Yang S, Miao Y S, Han Q, Jiang M H, Jin G Z
Department of Pharmacology, School of Pharmacy, Shanghai Medical University, China.
Zhongguo Yao Li Xue Bao. 1993 May;14(3):235-7.
The relaxant effects of (-)-stepholidine ((-)-SPD) and tetrahydroberberine (THB) on rat aorta were studied in vitro. (-)-SPD IC50 18.1 (95% confidence limits 11.1-29.5) mumol.L-1 and THB IC50 18.6 (95% confidence limits 9.2-37.9) mumol.L-1 inhibited the contractions caused by KCl (100 mmol.L-1) concentration-dependently. Both (-)-SPD and THB markedly inhibited the 160 mmol.L-1 KCl-stimulated 45Ca influx. The inhibitions by (-)-SPD 10 mumol.L-1 and 100 mumol.L-1 were 18 +/- 13% (P > 0.05) and 47.0 +/- 2.8% (P < 0.01), respectively. The inhibitions by THB 10 mumol.L-1 and 100 mumol.L-1 were 36 +/- 9% (P < 0.01) and 43 +/- 8% (P < 0.05), respectively. The results showed that the effective concentrations of the 2 drugs inhibiting high KCl-induced contraction and 45Ca transmembrane influx in rat thoracic aorta were at a similar level, and that they were nearly 1/100 and 1/10 of those of verapamil respectively, indicating that (-)-SPD and THB had similar calcium channel blocking effect on rat artery, but were weaker than verapamil.

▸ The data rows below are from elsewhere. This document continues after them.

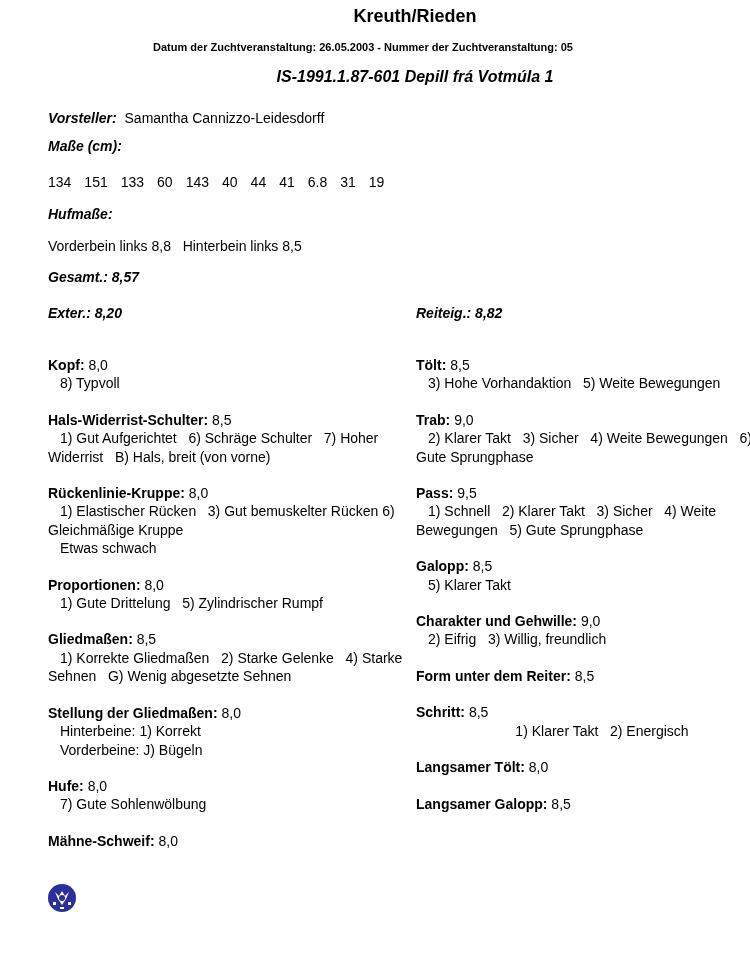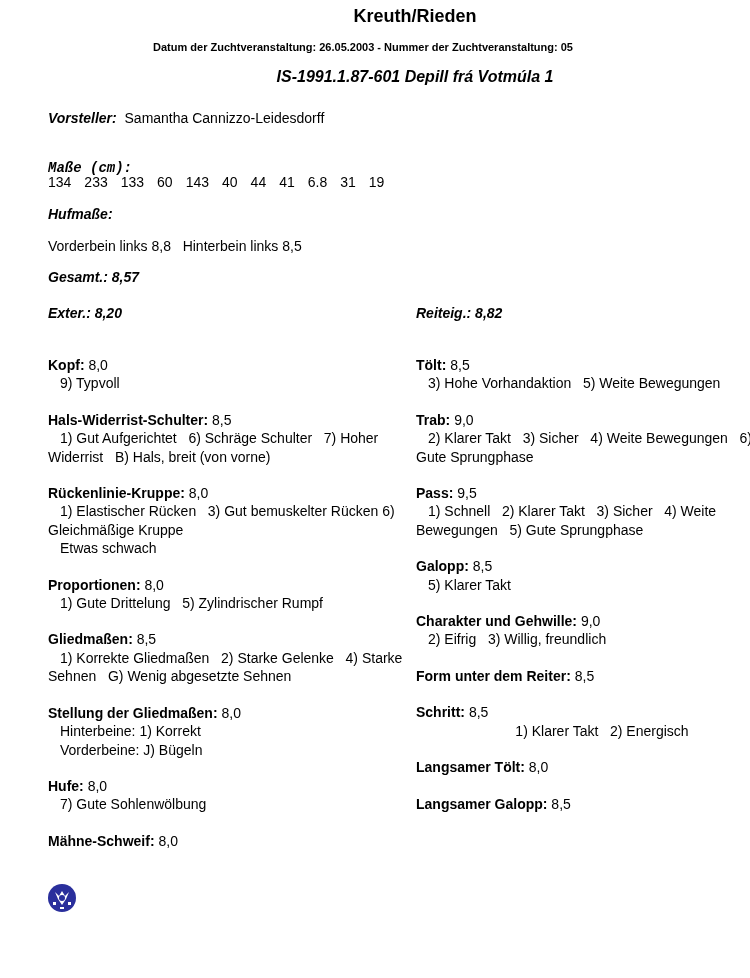--- a/index.html
+++ b/index.html
@@ -43,7 +43,7 @@
   <span>Samantha Cannizzo-Leidesdorff</span>
 </div>
 
-<div class="abs line bi" style="top:160px;font-family:Liberation Mono, monospace;">Maße (cm):</div>
+<div class="abs line bi" style="top:138px;">Maße (cm):</div>
 <div class="abs line nums" style="top:174px;" id="nums"><span>134</span><span>233</span><span>133</span><span>60</span><span>143</span><span>40</span><span>44</span><span>41</span><span>6.8</span><span>31</span><span>19</span></div>
 
 <div class="abs line bi" style="top:206px;">Hufmaße:</div>

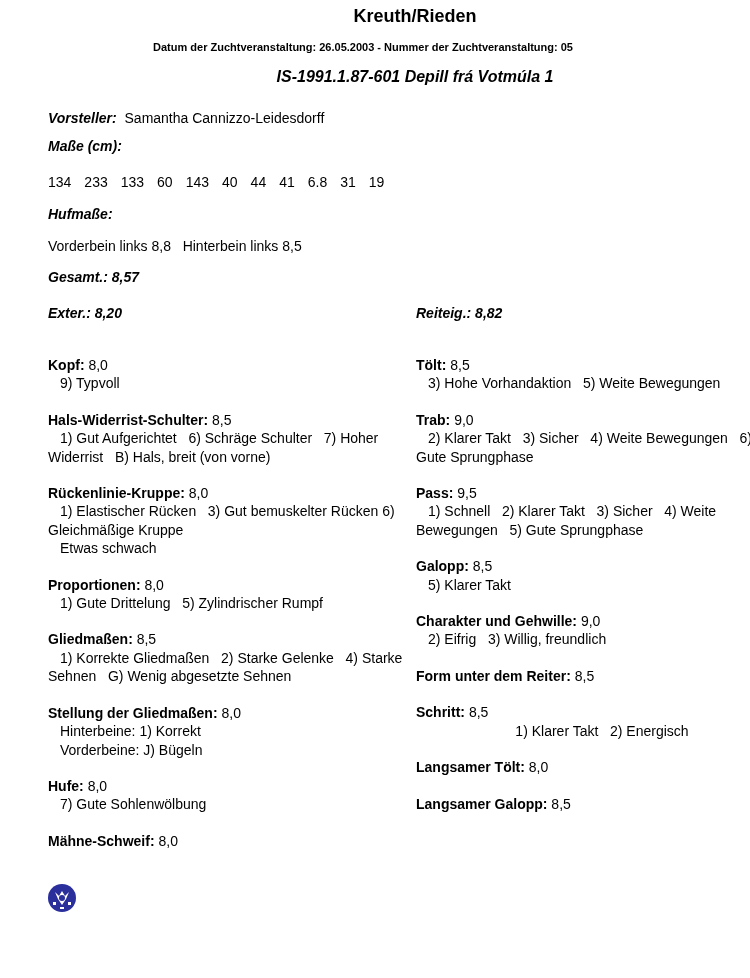--- a/index.html
+++ b/index.html
@@ -44,7 +44,7 @@
 </div>
 
 <div class="abs line bi" style="top:138px;">Maße (cm):</div>
-<div class="abs line nums" style="top:174px;" id="nums"><span>134</span><span>233</span><span>133</span><span>60</span><span>143</span><span>40</span><span>44</span><span>41</span><span>6.8</span><span>31</span><span>19</span></div>
+<div class="abs line nums" style="top:174px;" id="nums"><span>134</span><span>151</span><span>133</span><span>60</span><span>143</span><span>40</span><span>44</span><span>41</span><span>6.8</span><span>31</span><span>19</span></div>
 
 <div class="abs line bi" style="top:206px;">Hufmaße:</div>
 <div class="abs line" style="top:238px; white-space:pre;">Vorderbein links 8,8   Hinterbein links 8,5</div>

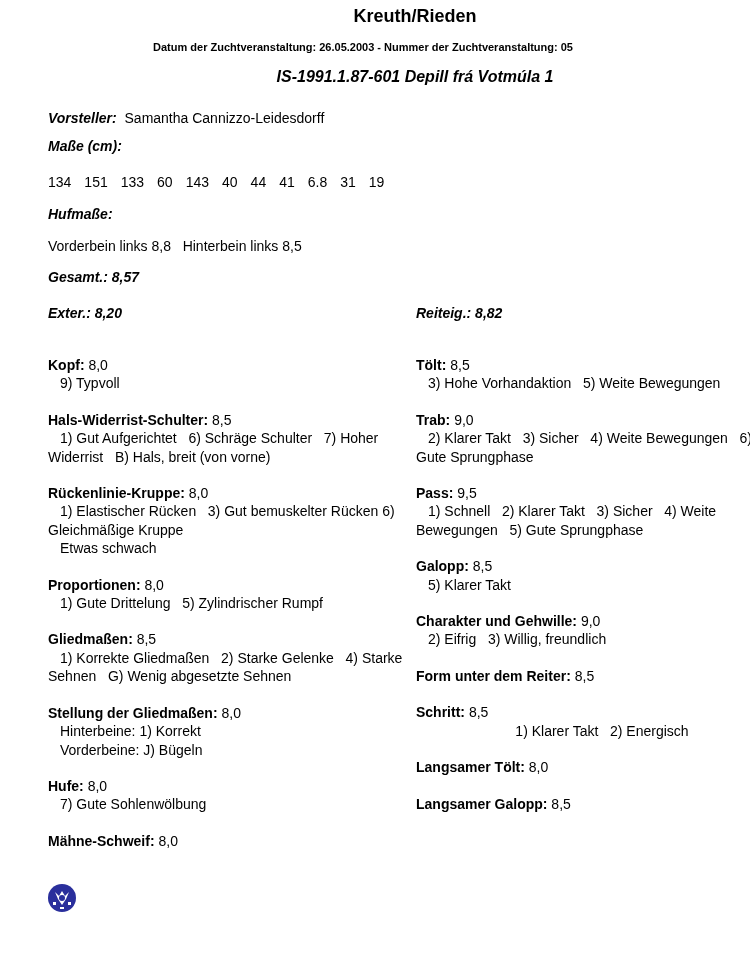--- a/index.html
+++ b/index.html
@@ -60,7 +60,7 @@
 <div class="abs col col-left" id="col-left">
     <div class="item">
       <div class="item-title"><b>Kopf:</b> <span>8,0</span></div>
-      <div style="white-space: pre-wrap; text-indent: 12px;">9) Typvoll</div>
+      <div style="white-space: pre-wrap; text-indent: 12px;">8) Typvoll</div>
     </div>
     <div class="item">
       <div class="item-title"><b>Hals-Widerrist-Schulter:</b> <span>8,5</span></div>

在体外研究了(-)-千金藤啶碱((-)-SPD)和四氢小檗碱(THB)对大鼠主动脉的舒张作用。(-)-SPD的IC50为18.1(95%置信限为11.1 - 29.5)μmol·L-1,THB的IC50为18.6(95%置信限为9.2 - 37.9)μmol·L-1,它们浓度依赖性地抑制由KCl(100 mmol·L-1)引起的收缩。(-)-SPD和THB均显著抑制160 mmol·L-1 KCl刺激的45Ca内流。10 μmol·L-1和100 μmol·L-1的(-)-SPD抑制率分别为18±13%(P>0.05)和47.0±2.8%(P<0.01)。10 μmol·L-1和100 μmol·L-1的THB抑制率分别为36±9%(P<0.01)和43±8%(P<0.05)。结果表明,这两种药物抑制大鼠胸主动脉高KCl诱导的收缩和45Ca跨膜内流的有效浓度处于相似水平,且分别约为维拉帕米的1/100和1/10,表明(-)-SPD和THB对大鼠动脉具有相似的钙通道阻滞作用,但比维拉帕米弱。